WHAT YOU NEED TO DO:
Retype the data exactly, skipping any picture in it.

[Stored data]
────
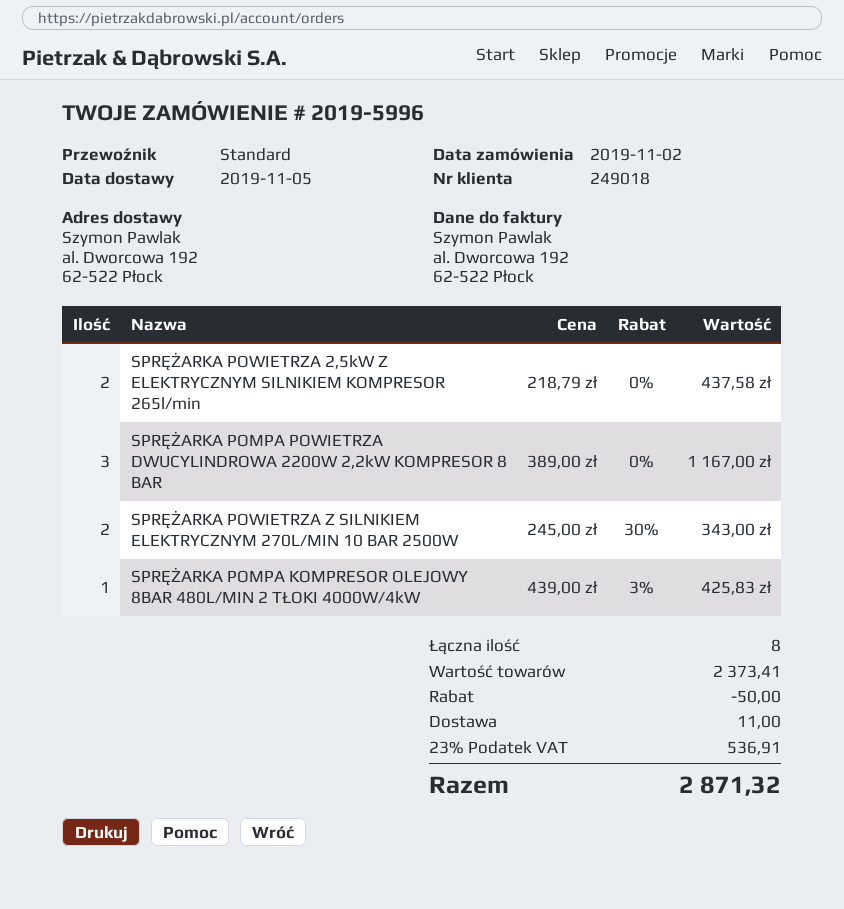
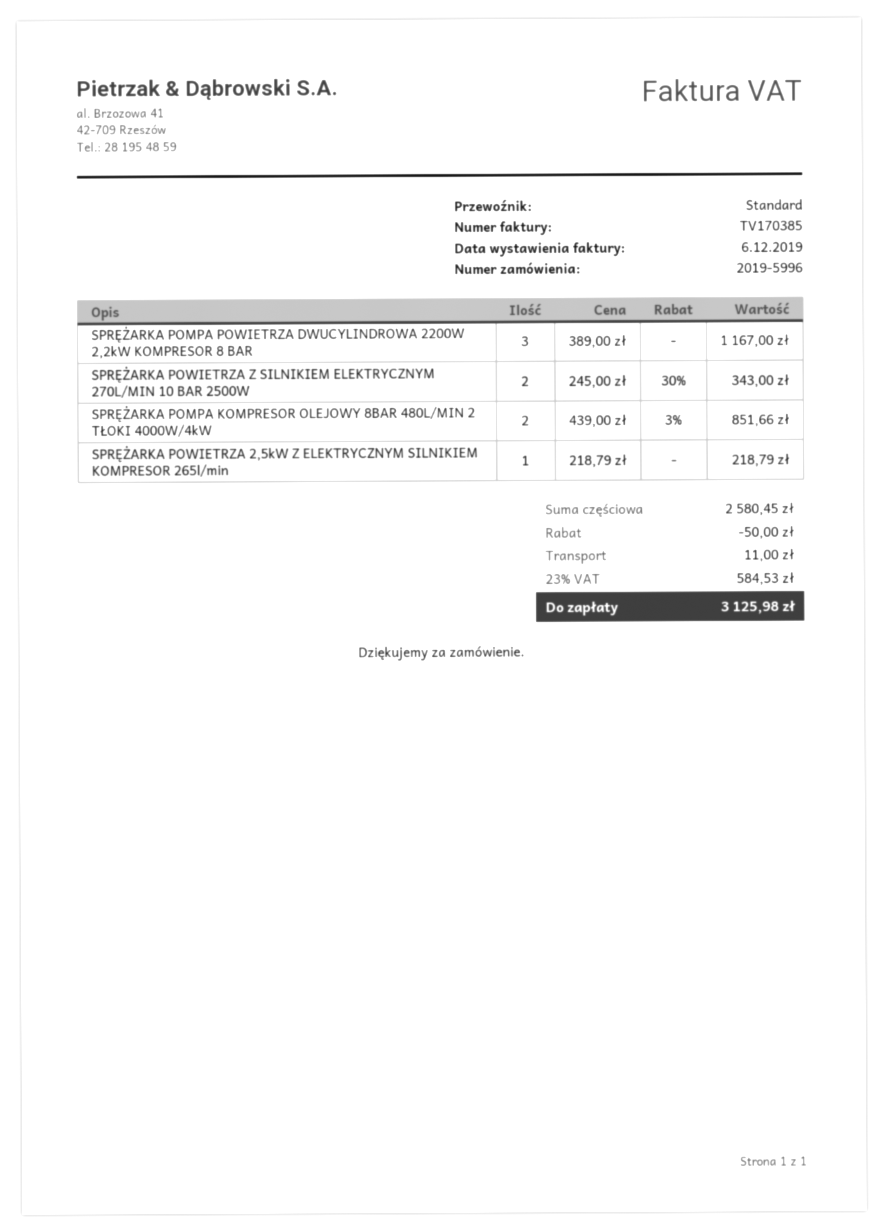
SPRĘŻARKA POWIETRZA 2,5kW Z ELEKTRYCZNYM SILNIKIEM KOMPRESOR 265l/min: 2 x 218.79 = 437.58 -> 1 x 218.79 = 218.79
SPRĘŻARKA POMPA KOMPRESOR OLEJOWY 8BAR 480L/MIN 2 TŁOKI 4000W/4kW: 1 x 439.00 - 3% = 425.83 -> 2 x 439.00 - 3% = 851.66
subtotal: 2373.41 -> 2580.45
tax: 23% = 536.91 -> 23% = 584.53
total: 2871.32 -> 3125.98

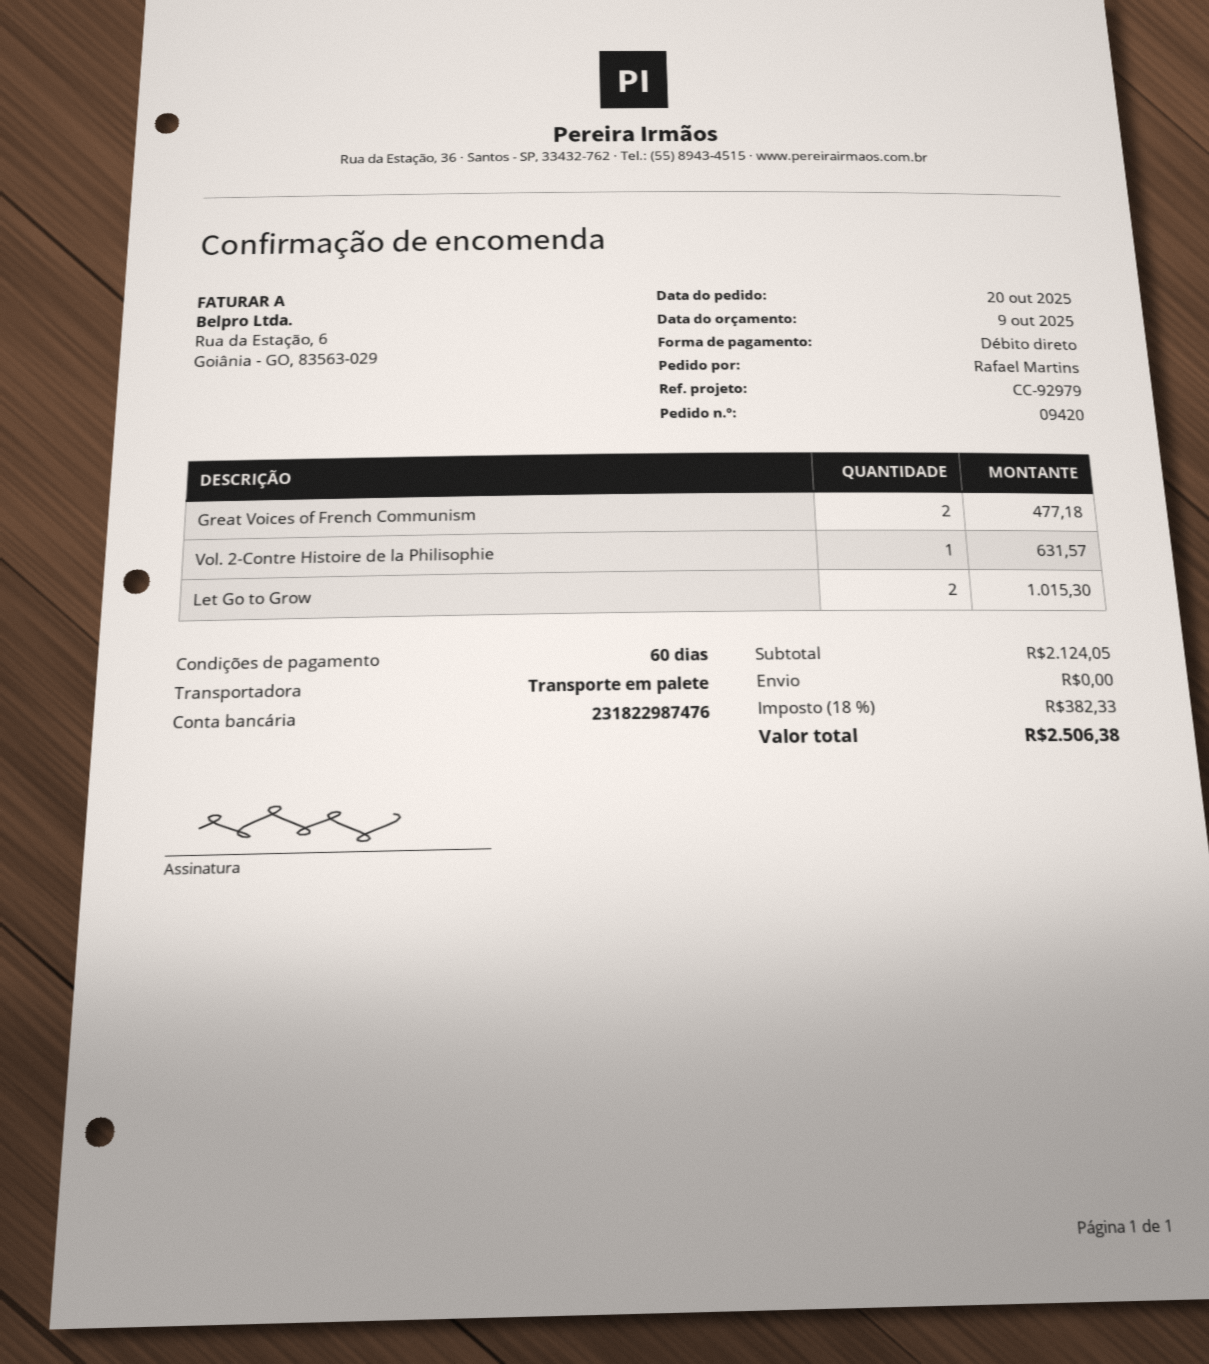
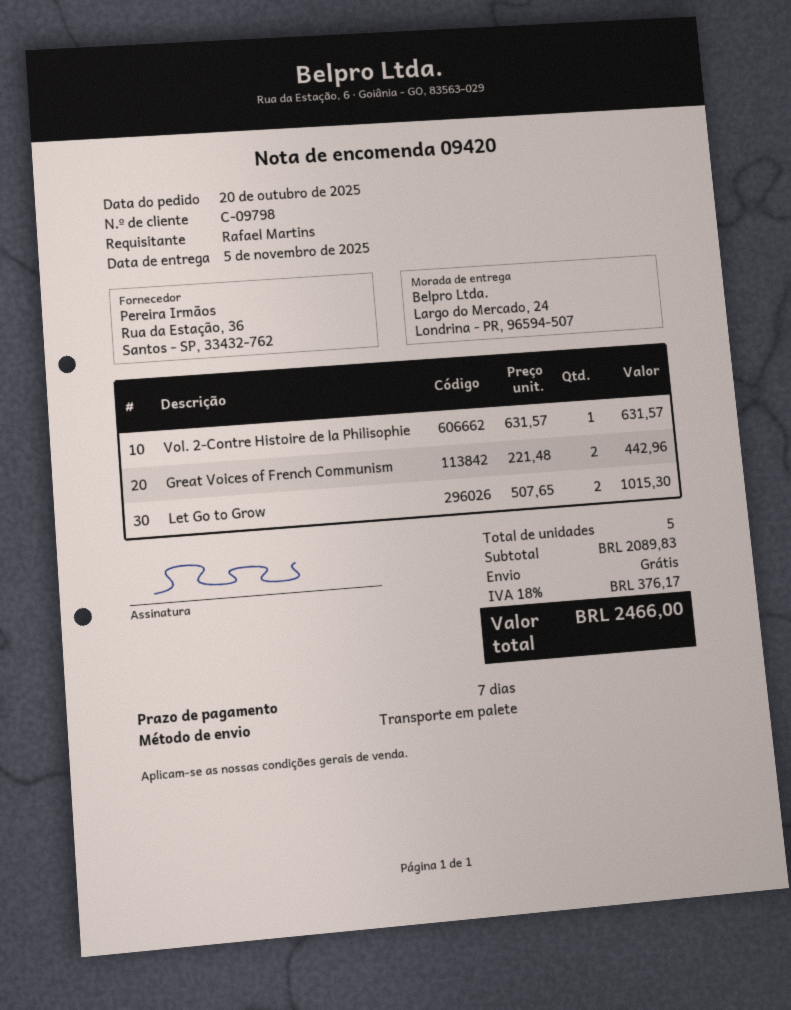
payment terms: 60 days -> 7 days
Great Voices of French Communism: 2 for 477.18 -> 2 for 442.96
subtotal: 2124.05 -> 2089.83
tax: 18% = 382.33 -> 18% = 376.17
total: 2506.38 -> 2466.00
────
ANSWER TO THIS TASK:
SPRĘŻARKA POWIETRZA 2,5kW Z ELEKTRYCZNYM SILNIKIEM KOMPRESOR 265l/min: 2 x 218.79 = 437.58 -> 1 x 218.79 = 218.79
SPRĘŻARKA POMPA KOMPRESOR OLEJOWY 8BAR 480L/MIN 2 TŁOKI 4000W/4kW: 1 x 439.00 - 3% = 425.83 -> 2 x 439.00 - 3% = 851.66
subtotal: 2373.41 -> 2580.45
tax: 23% = 536.91 -> 23% = 584.53
total: 2871.32 -> 3125.98

payment terms: 60 days -> 7 days
Great Voices of French Communism: 2 for 477.18 -> 2 for 442.96
subtotal: 2124.05 -> 2089.83
tax: 18% = 382.33 -> 18% = 376.17
total: 2506.38 -> 2466.00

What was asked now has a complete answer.